Use Volume Percentile when your question is about amount: “What is the smallest area that holds a chosen share of the whole?” Typical uses include compact cores of expected storm losses, crime intensity, outbreak burden, or wildfire likelihood. You can also pair Volume and Value to delineate the core (with volume 90), envelope (with volume 50) and tactical spikes (with Value 95).
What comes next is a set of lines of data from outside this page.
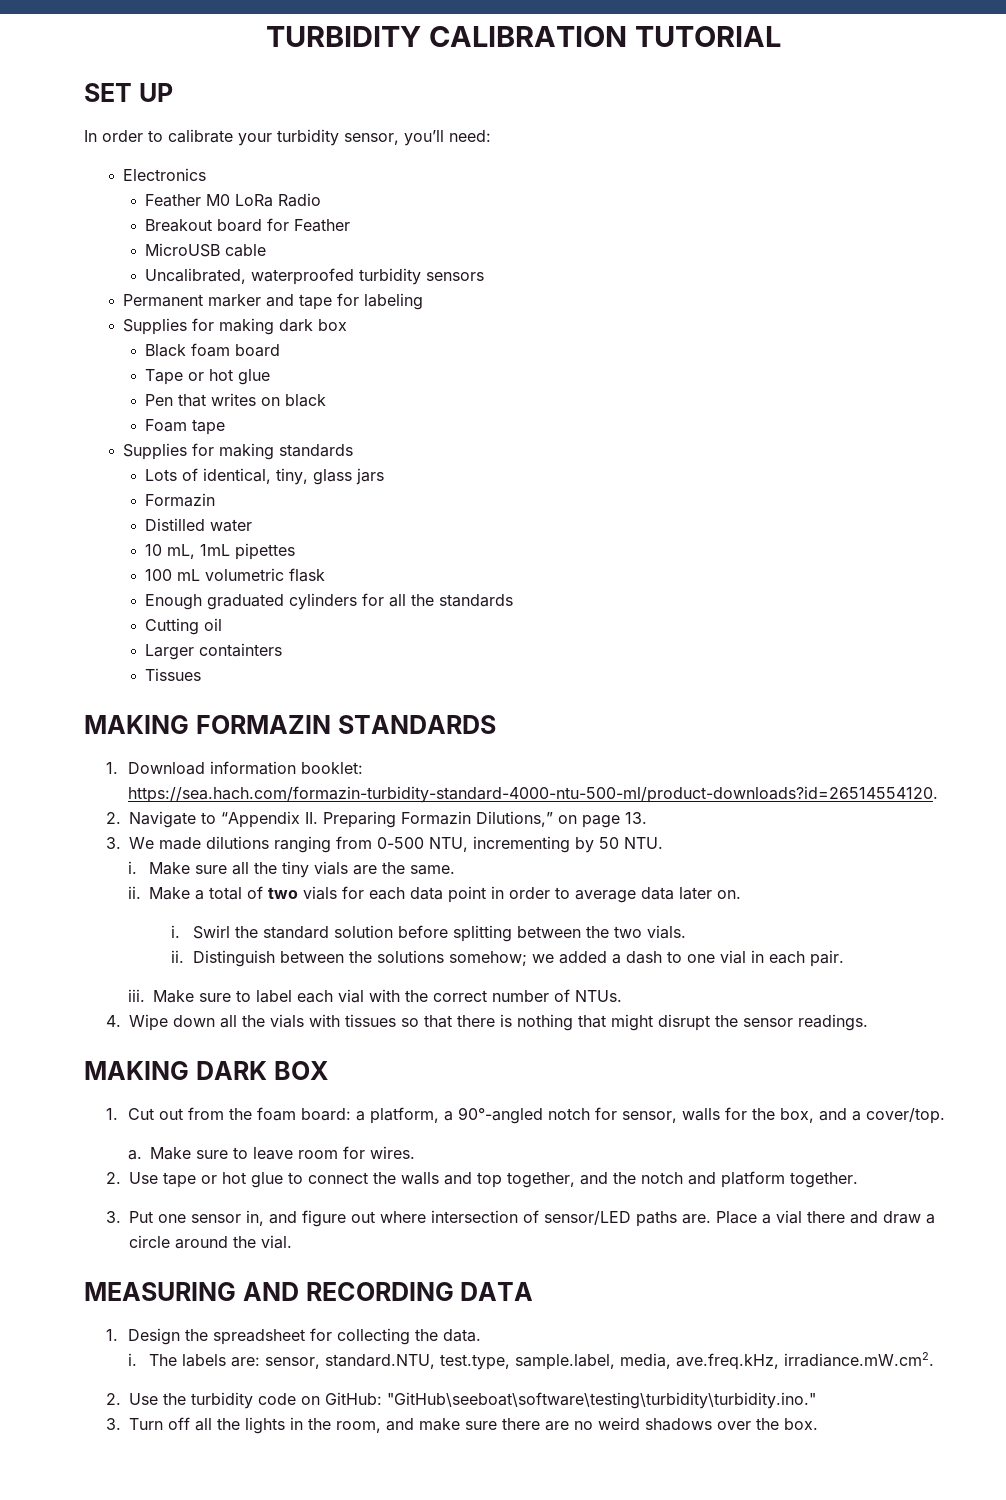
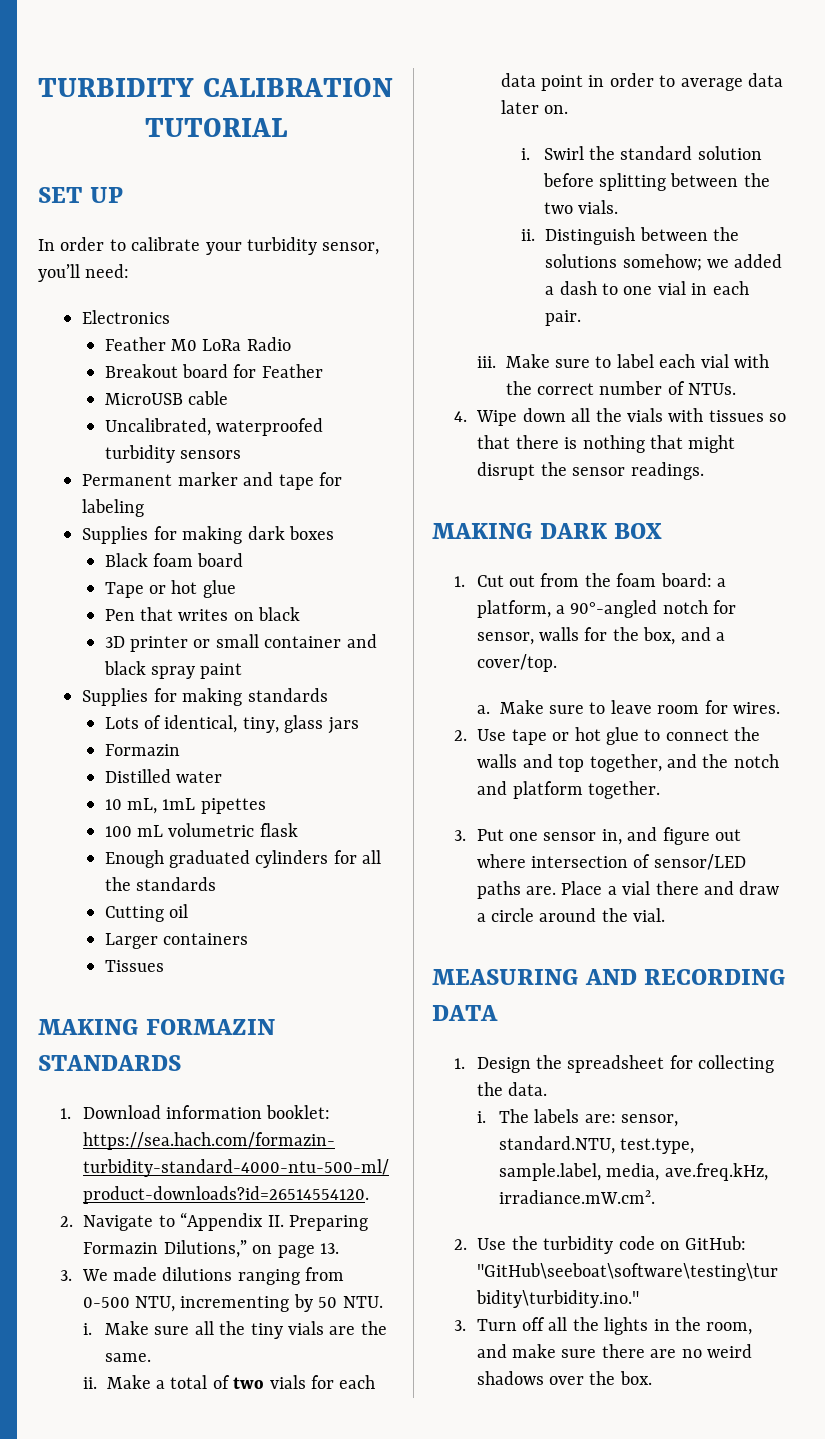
- Supplies for making dark box
+ Supplies for making dark boxes
- Foam tape
+ 3D printer or small container and black spray paint
- Larger containters
+ Larger containers

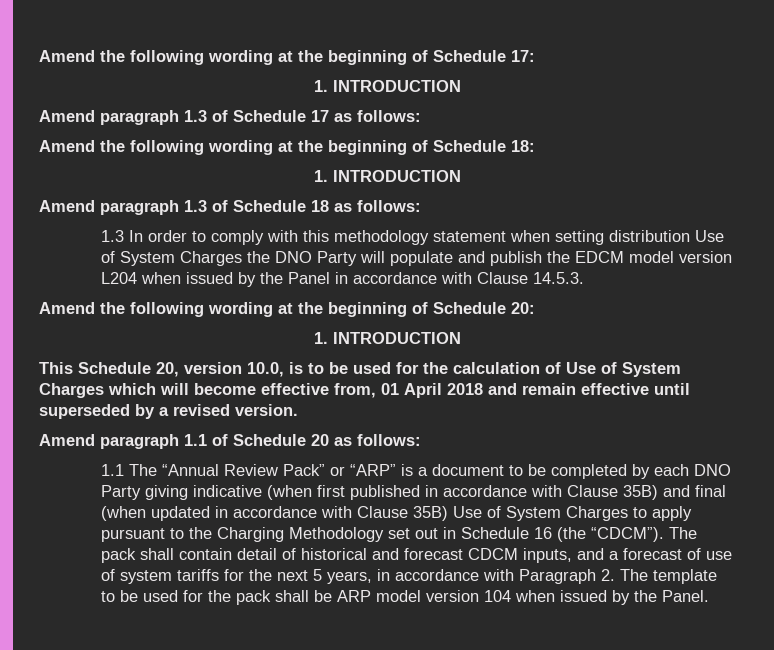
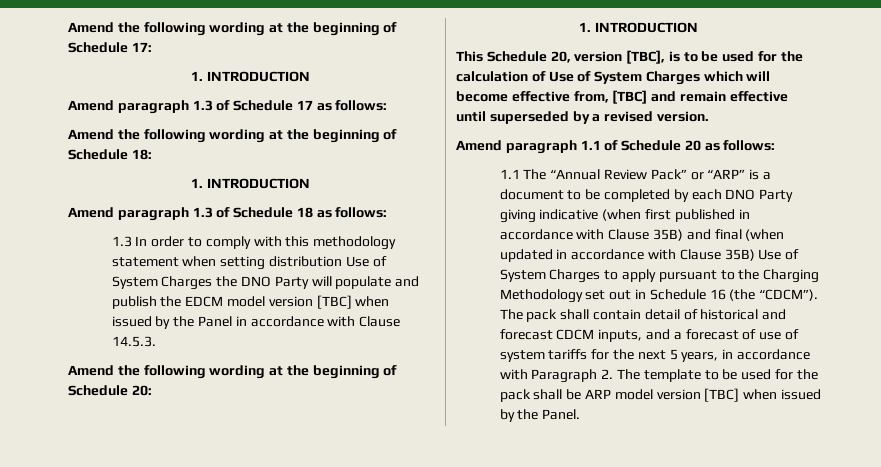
- 1.3 In order to comply with this methodology statement when setting distribution Use of System Charges the DNO Party will populate and publish the EDCM model version L204 when issued by the Panel in accordance with Clause 14.5.3.
+ 1.3 In order to comply with this methodology statement when setting distribution Use of System Charges the DNO Party will populate and publish the EDCM model version [TBC] when issued by the Panel in accordance with Clause 14.5.3.
- This Schedule 20, version 10.0, is to be used for the calculation of Use of System Charges which will become effective from, 01 April 2018 and remain effective until superseded by a revised version.
+ This Schedule 20, version [TBC], is to be used for the calculation of Use of System Charges which will become effective from, [TBC] and remain effective until superseded by a revised version.
- The pack shall contain detail of historical and forecast CDCM inputs, and a forecast of use of system tariffs for the next 5 years, in accordance with Paragraph 2. The template to be used for the pack shall be ARP model version 104 when issued by the Panel.
+ The pack shall contain detail of historical and forecast CDCM inputs, and a forecast of use of system tariffs for the next 5 years, in accordance with Paragraph 2. The template to be used for the pack shall be ARP model version [TBC] when issued by the Panel.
Way forward: Doing more with Density analysis

Percentile contours are a natural next step after Kernel Density, Point Density, or Line Density. They also shine when you build “burden” rasters (e.g., travel time × population) and need cores that hold most of the person-time burden (Volume) and footprints of extreme exposure (Value). Percentile contours turn a density surface into actionable intelligence in minutes. Value shows where the highest intensities spread, Volume shows where the most issue resides. Run both on the same raster and you move from a density surface to decisions– strategy you can defend, plans & initiatives you can execute.

Data source

The Crime Incident Reports data used here was collected from Analyze Boston.

References

  • Crime Incident Reports (August 2015 – To Date) (Source: New System) – Analyze Boston. (2024). Boston.gov. https://data.boston.gov/dataset/crime-incident-reports-august-2015-to-date-source-new-system ‌
  • Gibin, M., Longley, P., and Atkinson, P. (2007). “Kernel density estimation and percent volume contours in general practice catchment area analysis in urban areas.” In Proceedings of the GIScience Research UK (GISRUK) Conference, Maynooth, Ireland.
  • Hyndman, R. J., & Fan, Y. (1996). “Sample Quantiles in Statistical Packages.” The American Statistician, 50(4), 361–365. https://doi.org/10.1080/00031305.1996.10473566.
  • Lewis, D. (2015). “Kernel density estimation and percent volume contours.” In C. Brunsdon & A. Singleton (Eds.) Geocomputation: A Practical Primer, 169-184. SAGE Publications.